**Exercise details:**
Copy out each line from the start of the material below until the line with "and modelName state", that line included.
- - - - - - -
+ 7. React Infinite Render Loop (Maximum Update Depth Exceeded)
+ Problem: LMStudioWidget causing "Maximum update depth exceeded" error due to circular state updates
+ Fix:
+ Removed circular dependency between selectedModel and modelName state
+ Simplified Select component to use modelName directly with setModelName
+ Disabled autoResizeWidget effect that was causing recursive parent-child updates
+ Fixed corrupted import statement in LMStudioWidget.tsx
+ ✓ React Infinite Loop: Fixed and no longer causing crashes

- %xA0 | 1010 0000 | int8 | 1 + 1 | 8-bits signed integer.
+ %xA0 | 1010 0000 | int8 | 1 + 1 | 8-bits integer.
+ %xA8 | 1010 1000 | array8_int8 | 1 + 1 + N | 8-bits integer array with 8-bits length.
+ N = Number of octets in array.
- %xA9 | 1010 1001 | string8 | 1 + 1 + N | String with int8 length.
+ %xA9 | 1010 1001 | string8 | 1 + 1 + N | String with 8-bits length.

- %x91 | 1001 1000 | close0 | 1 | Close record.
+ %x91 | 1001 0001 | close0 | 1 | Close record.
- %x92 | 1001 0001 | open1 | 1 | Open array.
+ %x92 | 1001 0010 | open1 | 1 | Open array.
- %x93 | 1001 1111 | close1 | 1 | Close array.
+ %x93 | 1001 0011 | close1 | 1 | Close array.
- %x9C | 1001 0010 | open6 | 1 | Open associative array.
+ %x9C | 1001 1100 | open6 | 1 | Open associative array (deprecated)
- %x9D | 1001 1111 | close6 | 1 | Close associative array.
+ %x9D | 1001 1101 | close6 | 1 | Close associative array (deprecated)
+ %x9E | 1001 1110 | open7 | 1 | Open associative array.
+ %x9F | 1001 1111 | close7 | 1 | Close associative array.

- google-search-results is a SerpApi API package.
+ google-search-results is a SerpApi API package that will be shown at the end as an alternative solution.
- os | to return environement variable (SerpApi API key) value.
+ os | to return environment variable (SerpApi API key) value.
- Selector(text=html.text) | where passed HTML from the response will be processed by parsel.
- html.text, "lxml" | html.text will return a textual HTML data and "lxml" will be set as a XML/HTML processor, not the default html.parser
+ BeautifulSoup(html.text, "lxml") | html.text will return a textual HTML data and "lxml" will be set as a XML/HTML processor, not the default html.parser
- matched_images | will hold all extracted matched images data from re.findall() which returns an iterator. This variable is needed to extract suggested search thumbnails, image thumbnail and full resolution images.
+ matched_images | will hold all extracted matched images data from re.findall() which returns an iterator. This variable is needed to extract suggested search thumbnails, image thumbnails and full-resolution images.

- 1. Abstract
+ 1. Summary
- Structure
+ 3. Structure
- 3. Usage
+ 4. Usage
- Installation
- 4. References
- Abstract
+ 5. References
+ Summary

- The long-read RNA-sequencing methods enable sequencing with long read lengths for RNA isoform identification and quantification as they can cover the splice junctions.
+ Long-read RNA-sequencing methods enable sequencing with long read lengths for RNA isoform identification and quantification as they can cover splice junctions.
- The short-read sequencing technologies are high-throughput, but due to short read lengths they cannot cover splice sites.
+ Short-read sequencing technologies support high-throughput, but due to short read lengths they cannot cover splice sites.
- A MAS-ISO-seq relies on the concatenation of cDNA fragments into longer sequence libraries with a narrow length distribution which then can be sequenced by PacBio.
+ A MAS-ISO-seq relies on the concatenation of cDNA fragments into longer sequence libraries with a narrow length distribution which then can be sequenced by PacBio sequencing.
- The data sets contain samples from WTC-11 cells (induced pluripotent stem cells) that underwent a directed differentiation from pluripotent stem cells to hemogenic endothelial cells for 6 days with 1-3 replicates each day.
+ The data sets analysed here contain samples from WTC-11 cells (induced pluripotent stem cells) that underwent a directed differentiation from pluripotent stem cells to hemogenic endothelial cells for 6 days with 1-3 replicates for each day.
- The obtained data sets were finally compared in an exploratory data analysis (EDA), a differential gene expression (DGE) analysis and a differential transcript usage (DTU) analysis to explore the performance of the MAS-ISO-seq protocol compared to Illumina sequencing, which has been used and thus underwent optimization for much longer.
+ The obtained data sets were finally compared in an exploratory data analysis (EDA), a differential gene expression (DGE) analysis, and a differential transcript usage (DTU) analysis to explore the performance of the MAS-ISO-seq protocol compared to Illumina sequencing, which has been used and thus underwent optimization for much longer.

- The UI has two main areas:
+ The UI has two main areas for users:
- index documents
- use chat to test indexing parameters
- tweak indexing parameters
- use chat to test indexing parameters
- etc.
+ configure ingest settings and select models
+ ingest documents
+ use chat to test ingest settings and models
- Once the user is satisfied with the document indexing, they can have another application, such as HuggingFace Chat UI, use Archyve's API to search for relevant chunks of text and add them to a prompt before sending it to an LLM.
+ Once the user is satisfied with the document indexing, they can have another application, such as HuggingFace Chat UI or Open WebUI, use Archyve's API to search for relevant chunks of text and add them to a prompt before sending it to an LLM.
- - - - - - -
**Answer to this exercise:**
+ 7. React Infinite Render Loop (Maximum Update Depth Exceeded)
+ Problem: LMStudioWidget causing "Maximum update depth exceeded" error due to circular state updates
+ Fix:
+ Removed circular dependency between selectedModel and modelName state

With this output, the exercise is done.